Bernard-Henri Lévy : influence intellectuelle, guerres narratives et silence de nos élites

Si je prends aujourd’hui la plume, c’est d’abord à cause d’un homme : Bernard-Henri Lévy. Non pas pour débattre de sa religion ou de ses origines — ce débat ne m’intéresse pas — mais pour interroger le rôle qu’un intellectuel peut jouer dans les orientations géopolitiques majeures de notre époque.
Depuis plusieurs décennies, Bernard-Henri Lévy s’est imposé comme un intellectuel militant présent dans de nombreux théâtres de crises internationales. De la Bosnie à la Libye, en passant par l’Irak ou les tensions autour de l’Iran, il s’est positionné publiquement en faveur de certaines interventions occidentales, utilisant sa notoriété médiatique, ses tribunes et ses réseaux d’influence pour défendre des orientations stratégiques précises. Cette capacité d’accès permanent aux grands médias internationaux, aux forums politiques et aux centres de décision lui confère une influence exceptionnelle que peu d’intellectuels dans le monde possèdent.
Ses partisans le présentent comme un défenseur des droits humains et des peuples opprimés ; ses détracteurs, eux, estiment qu’il participe à la construction de récits idéologiques qui justifient certaines interventions internationales et contribuent à marginaliser les voix contraires. Qu’on partage ou non ses positions, une réalité demeure : il occupe un espace intellectuel mondial que beaucoup d’autres, notamment dans les pays du Sud, ont déserté.
C’est précisément ce silence qui doit nous interpeller. Pendant que certains intellectuels influencent les grandes narrations stratégiques mondiales, les élites intellectuelles africaines et de nombreux pays musulmans restent insuffisamment présentes dans la bataille internationale des idées, laissant souvent d’autres définir à leur place les cadres d’analyse, les priorités géopolitiques et les perceptions médiatiques des conflits.

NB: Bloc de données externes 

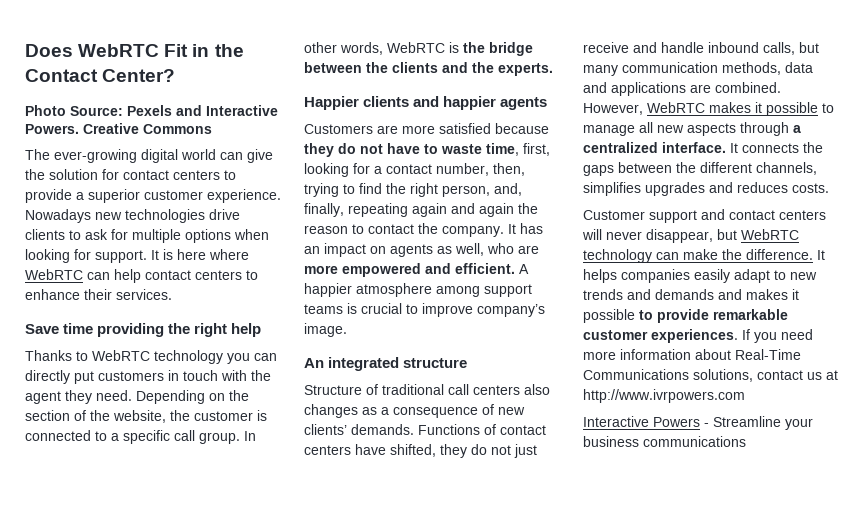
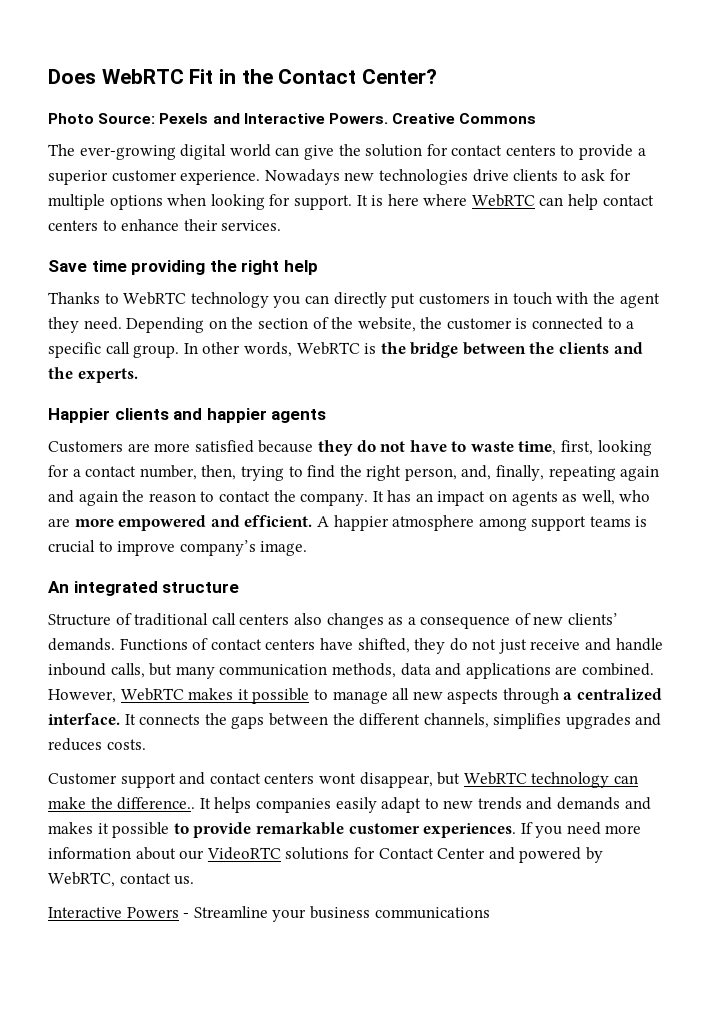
[582,229,642,240] will never -> [318,773,356,784] wont
[746,249,813,260] difference. -> [117,797,196,810] difference..
[735,349,801,360] [583,369,838,382] [583,389,745,403] Real-Time Communications solutions, contact us at http://www.ivrpowers.com -> [179,847,603,863] [48,872,195,887] our VideoRTC solutions for Contact Center and powered by WebRTC, contact us.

Je ne me contente pas de dénoncer cette situation ; j’ai tenté d’agir. Lorsque j’étais aux responsabilités, j’avais proposé à feu Babacar Touré et feu Sidy Lamine Niass de porter avec moi, auprès du Président Abdoulaye Wade, la création d’un grand groupe de presse africain destiné à porter la voix du continent et à défendre ses intérêts stratégiques dans l’espace informationnel mondial. Feu Babacar Touré avait même proposé son domaine de la Somone pour soutenir cette initiative, tandis que Tidiane Kassé, qui avait accompagné Sidy Lamine Niass lors de notre rencontre dans mon bureau de ministre, peut témoigner de cette démarche. Les initiateurs ne sont plus là aujourd’hui, mais la nécessité stratégique qui justifiait ce projet demeure entière.
Je suis conscient d’être un nain face à l’ampleur des enjeux que je soulève. Mais l’histoire nous enseigne que les grandes dynamiques commencent souvent par l’audace de quelques-uns. Avant de dire « Yes we can », il faut d’abord espérer, puis oser.
Le moment est venu pour nos intellectuels, nos universitaires, nos médias et nos décideurs de reprendre toute leur place dans la bataille mondiale des idées, non pour combattre des hommes, mais pour défendre nos propres visions du monde, nos intérêts et notre souveraineté narrative.